616.2: AS will update the PMB on Tier-1 procurement by next week. Ongoing.
616.3: AS & GS to undertake a sanity check on Janet. (UPDATE: Routing was checked to ensure Tier-1 traffic did not go out over Janet rather OPN. STF site transfers were also checked and will be summarized soon, most data is non-UK destined. Need to look at the federated access and flow level information and understand at a VO level require to be checked. A large test de-bug flow was picked up and eliminated). Ongoing.
616.4: DB and SL will discuss how best to progress replacement of TW’s role. Ongoing.
617.1: ALL to review and comment on the Tier-2 Evolution document this week to agree a final version next week.
617.2: DC will append a statement to the Tier-2 Evolution document on CMS requirements.
617.3: RJ will establish a priority order for resources to address issues arising.
617.4: JC will document what sites and periods CPU is idle and could be used elsewhere and will summarise in an email to the PMB.
617.5: PG will discuss with Ulrich requirements for GANGA going forward and report back to the PMB.
617.6: TC will discuss with Romain to consider submitting an abstract for CyberUK 2017.

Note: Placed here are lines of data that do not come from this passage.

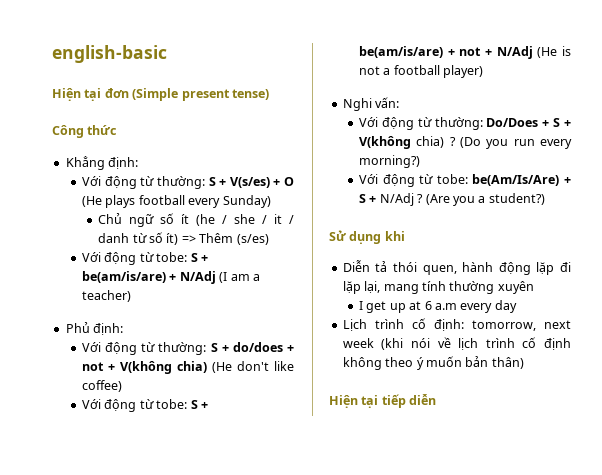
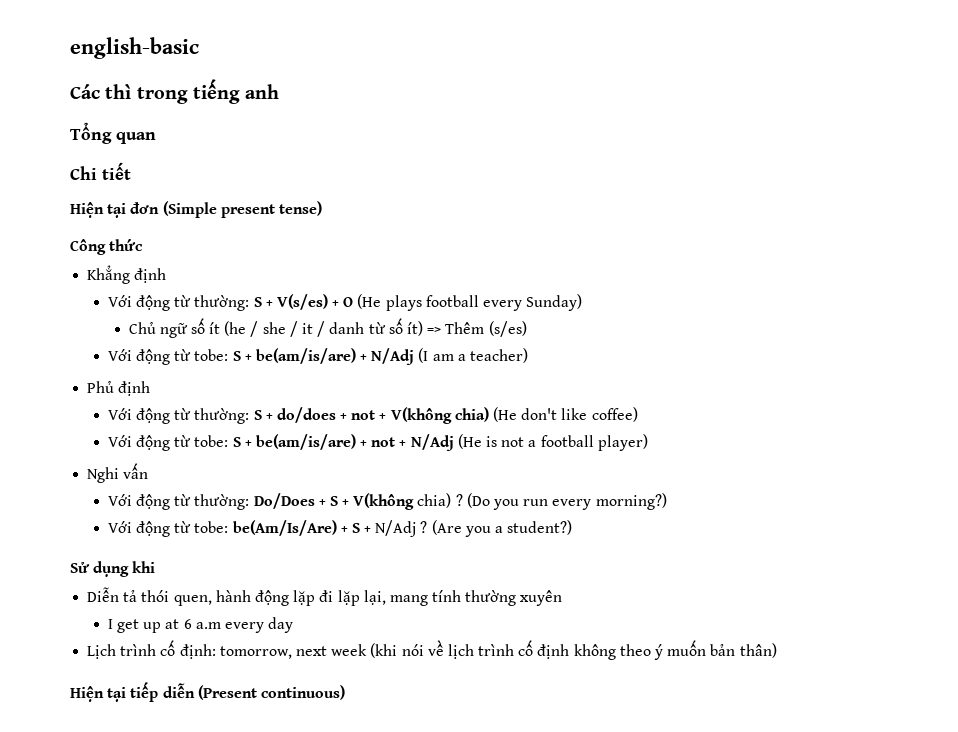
+ Các thì trong tiếng anh
+ Tổng quan
+ Chi tiết
- Khẳng định:
+ Khẳng định
- Phủ định:
+ Phủ định
- Nghi vấn:
+ Nghi vấn
- Hiện tại tiếp diễn
+ Hiện tại tiếp diễn (Present continuous)

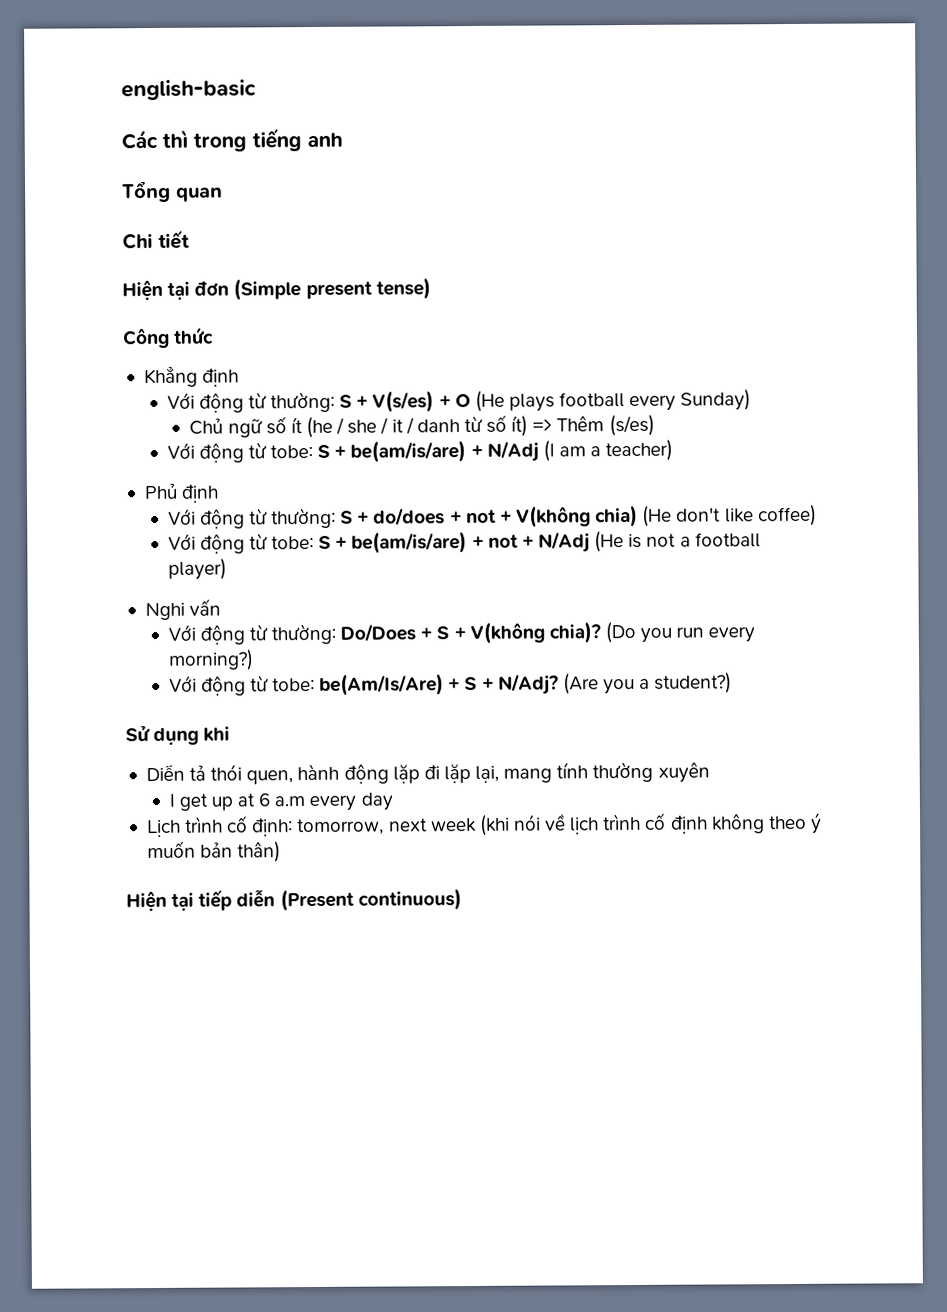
- Với động từ thường: Do/Does + S + V(không chia) ?
+ Với động từ thường: Do/Does + S + V(không chia)?
- Với động từ tobe: be(Am/Is/Are) + S + N/Adj ?
+ Với động từ tobe: be(Am/Is/Are) + S + N/Adj?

617.7: SL will look into possible saturation at 10% level for LHCBo jobs and determine if more resources should be allocated.

ACTIONS AS OF 19.12.16
======================
610.1: AS/GS Produce suggestions for one or more metrics that will summarise the Tier-1 network availability/performance. Ongoing.
612.3: PG will determine which small sites can undertake procurement this FY. (Update: DB and RJ both had notices from JES system confirming their applications have been approved. PG will discuss with each PI to establish figures and remind them imminent action must be taken). Ongoing.
616.2: AS will update the PMB on Tier-1 procurement by next week. Ongoing.
616.3: AS & GS to undertake a sanity check on Janet. (UPDATE: Routing was checked to ensure Tier-1 traffic did not go out over Janet rather OPN. STF site transfers were also checked and will be summarized soon, most data is non-UK destined. Need to look at the federated access and flow level information and understand at a VO level require to be checked. A large test de-bug flow was picked up and eliminated). Ongoing.
616.4: DB and SL will discuss how best to progress replacement of TW’s role. Ongoing.
617.1: ALL to review and comment on the Tier-2 Evolution document this week to agree a final version next week.
617.2: DC will append a statement to the Tier-2 Evolution document on CMS requirements.
617.3: RJ will establish a priority order for resources to address issues arising.
617.4: JC will document what sites and periods CPU is idle and could be used elsewhere and will summarise in an email to the PMB.
617.5: PG will discuss with Ulrich requirements for GANGA going forward and report back to the PMB.
617.6: TC will discuss with Romain to consider submitting an abstract for CyberUK 2017.
617.7: SL will look into possible saturation at 10% level for LHCBo jobs and determine if more resources should be allocated.